Crítica |Santiago, Itália (Santiago, Italia) [2018]

Nota do filme:

Parecia um Filme B nazista.

A frase “Eu não sou imparcial” é dita pelo cineasta Nanni Moretti em certo ponto de Santiago, Itália, documentário que aborda a participação da embaixada italiana no Chile após o golpe militar que, em 1973, removeu o presidente eleito Salvador Allende e instaurou uma ditadura que durou até 1990. Tal afirmação é importante em dois aspectos: o primeiro, é que Moretti não enganaria ninguém caso dissesse o contrário, pois o diretor nunca escondeu seus posicionamentos políticos, sendo muito ativo participando de protestos e abordando essa temática em alguns de seus trabalhos. O segundo é que a noção de parcialidade não é necessariamente obrigatória em uma produção documental. Um realizador pode perfeitamente assumir um lado, desde que seja honesto admitindo isso e desde que a narrativa funcione enquanto filme. Felizmente, Moretti faz as duas coisas.

A história é basicamente dividida em três capítulos: começa retratando o período de ascensão da Unidade Popular à presidência e o clima que isso gerou, tanto no país quanto na geopolítica da época. Os depoimentos incluem artistas, empresários, engenheiros e militantes, mas não deixa de ser sutil que as primeiras pessoas ouvidas são cineastas, pois o clima de fantasia e sonho que isso causou era algo sem precedentes, especialmente na América Latina. Pela primeira vez alguém com as propostas de Allende chegava ao poder pela via democrática, tendo seu projeto referendado pelo voto popular e não pela tomada do poder. Parecia mesmo coisa de Cinema.
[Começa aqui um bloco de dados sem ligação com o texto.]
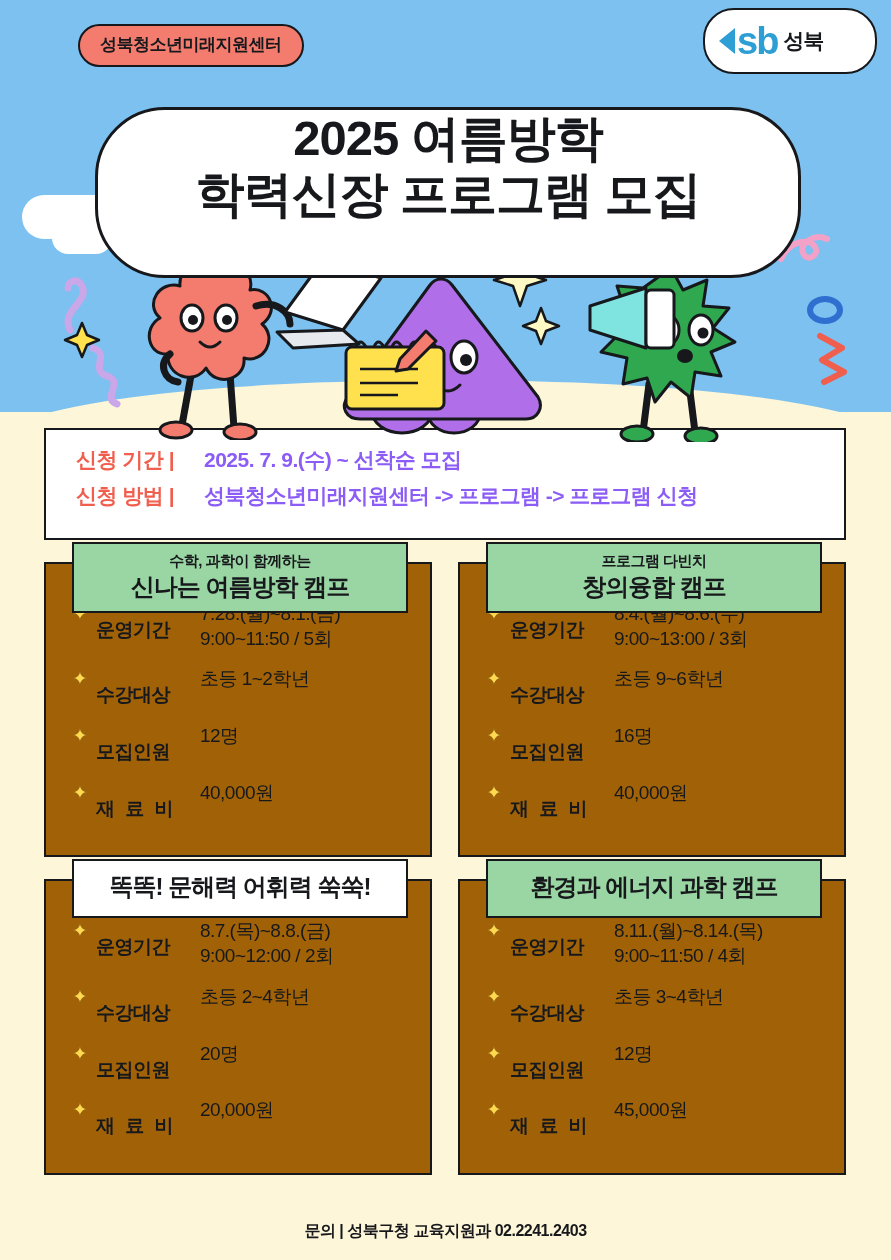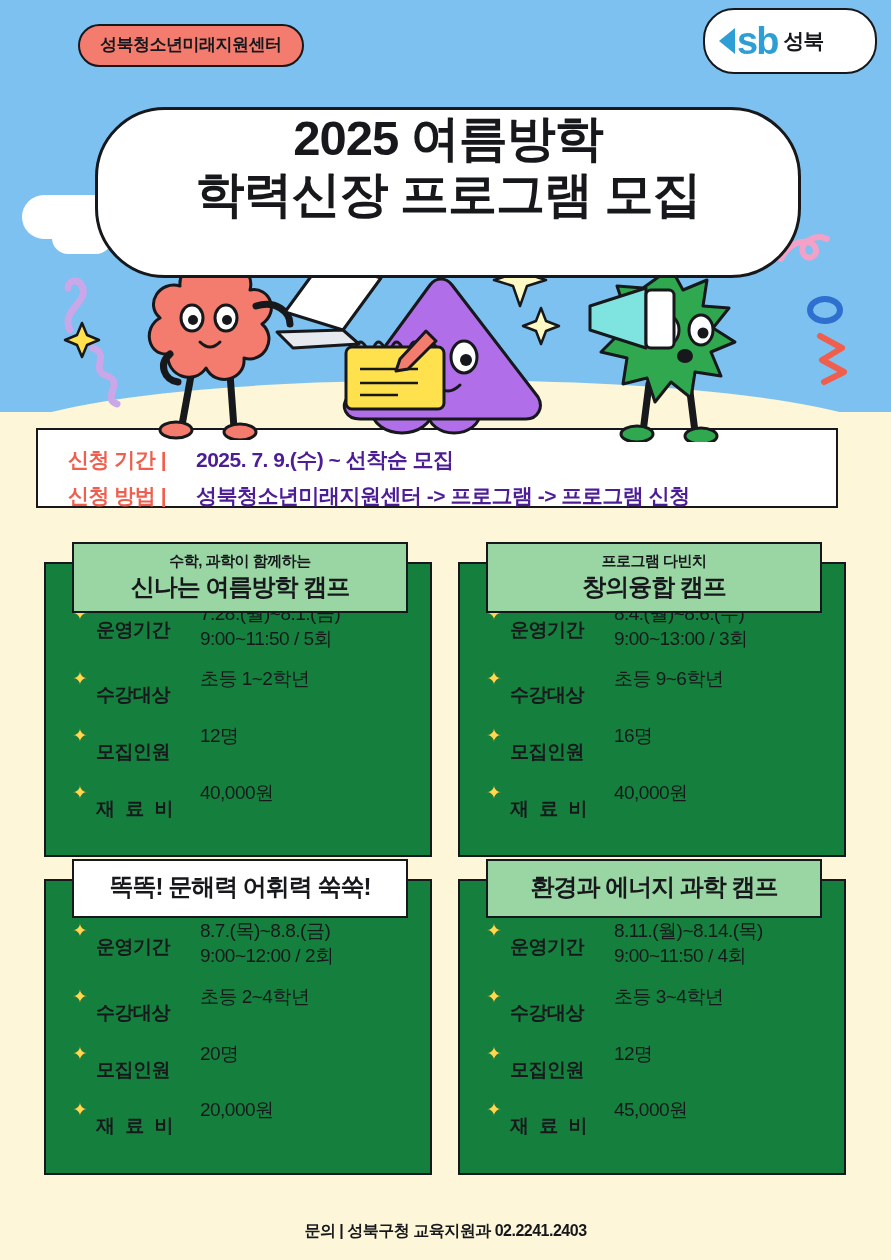"신청 기간 |" .info-box { height: 80px -> 112px; left: 36px -> 44px }
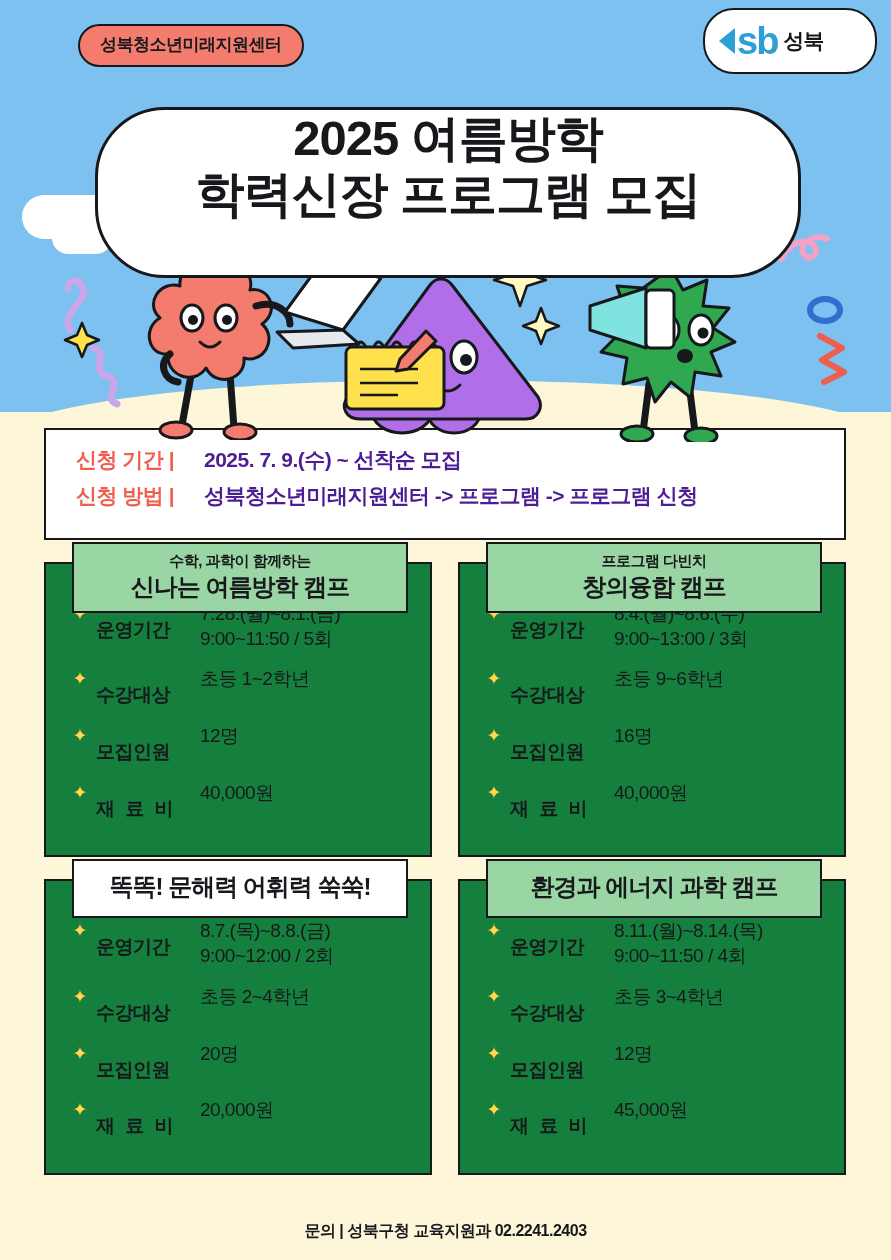"2025. 7. 9.(수) ~ 선착순" .info-value { color: #4c1d95 -> #8b5cf6 }
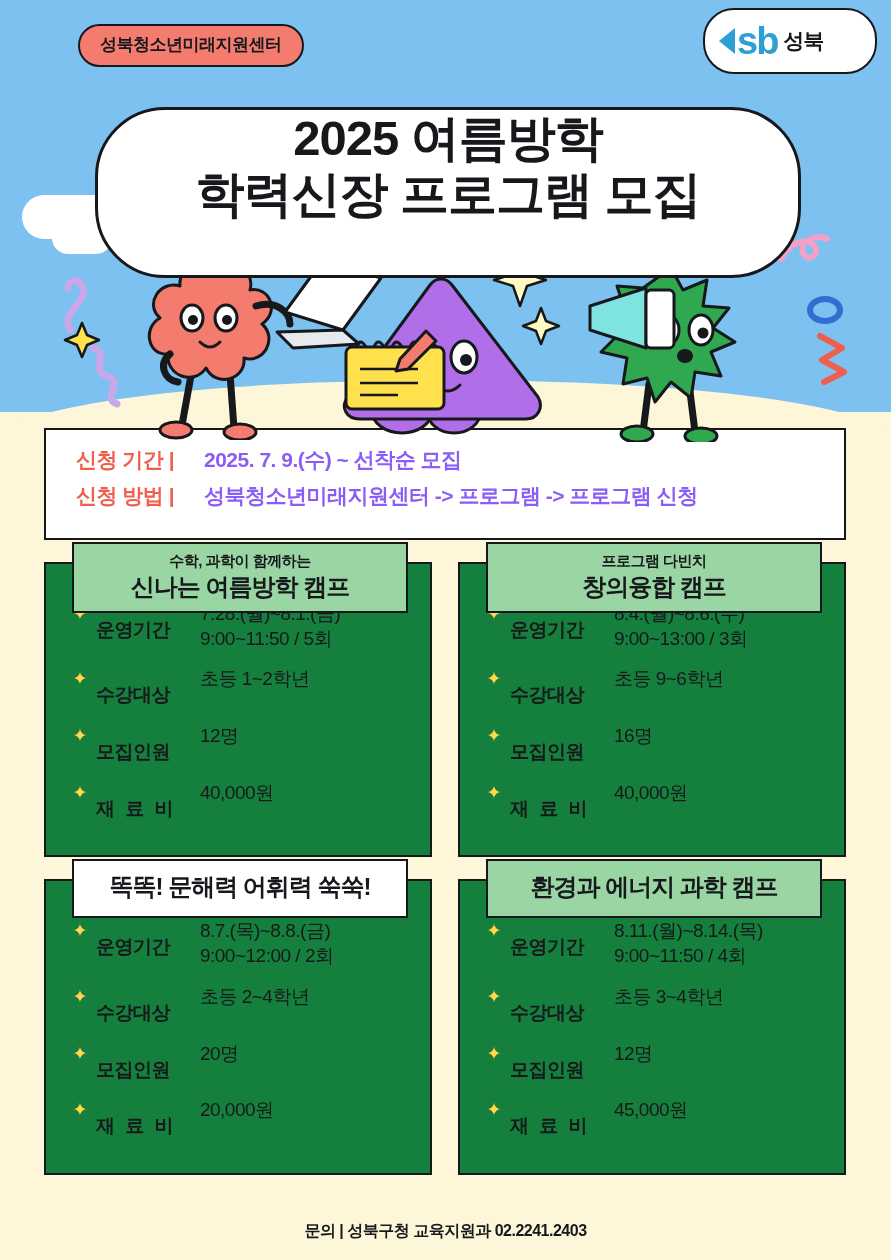"수학, 과학이 함께하는" .card { background: #15803d -> #a16207 }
Ao falar do golpe e da instalação de um governo ditatorial, o longa alcança um bom termo, uma vez que estampa de modo eficiente o medo que se instalou nos meses seguintes, não só por conta das torturas e assassinatos, mas através de eventos casuais: um simples tocar de campainha à noite já era suficiente para gerar pânico em quem era considerado alvo. A realidade e o cotidiano da população mudaram drasticamente com essa ruptura democrática e o povo passou a conviver com toques de recolher constantes, e os relatos descrevem com precisão esse novo cenário.

Documentarista experiente, Moretti deixa que os participantes falem, sem inundá-los com perguntas, o que permite que as mais diversas experiências venham à tona. Confortáveis, os entrevistados revelam traumas que persistem há décadas, o que provavelmente não se sentiriam à vontade de fazer perante um diretor menos sensível. Da mesma forma, ao ouvir o outro lado, não há a necessidade de muitos questionamentos. Basta deixar que os militares envolvidos no regime façam suas exposições para que fique claro quais visões possuem – e para que caiam em contradições. Essa economia nas interrogações enriquece o resultado final.

A transição para o segundo capítulo, que fala do envolvimento da embaixada italiana, é um pouco abrupta, mas nada que quebre o ritmo. Perseguidos políticos começaram a buscar refúgio no prédio, o que resultou em uma espécie de “crise de refugiados” em solo chileno. A produção acerta em dedicar mais tempo a essa parte, pois é o lado menos conhecido da época, desde o sentimento de urgência que o simples ato de pular um muro ocasionava, até os conflitos que poderiam ser gerados pela permanência de centenas de pessoas em um espaço diplomático. Nesse momento, os depoimentos, que eram majoritariamente em espanhol, passam a ser também em italiano, o que é um toque inteligente para sinalizar o contato entre culturas propiciado pela situação.

Por fim, o longa olha para as consequências dessa relação, isto é, a colônia chilena hoje existente na Itália, fruto da migração compulsória durante o exílio. Forçada a fincar raízes em solo desconhecido, essa comunidade hoje se considera mais italiana do que chilena, o que acrescenta uma camada a mais de tragédia a uma geração que viveu apaixonadamente um breve sonho, interrompido drasticamente.

Em um mundo que caminha cada vez mais para o individualismo, Santiago, Itália é um lembrete de como a solidariedade e a vontade coletiva de ajudar e fazer a diferença podem, efetivamente, salvar vidas.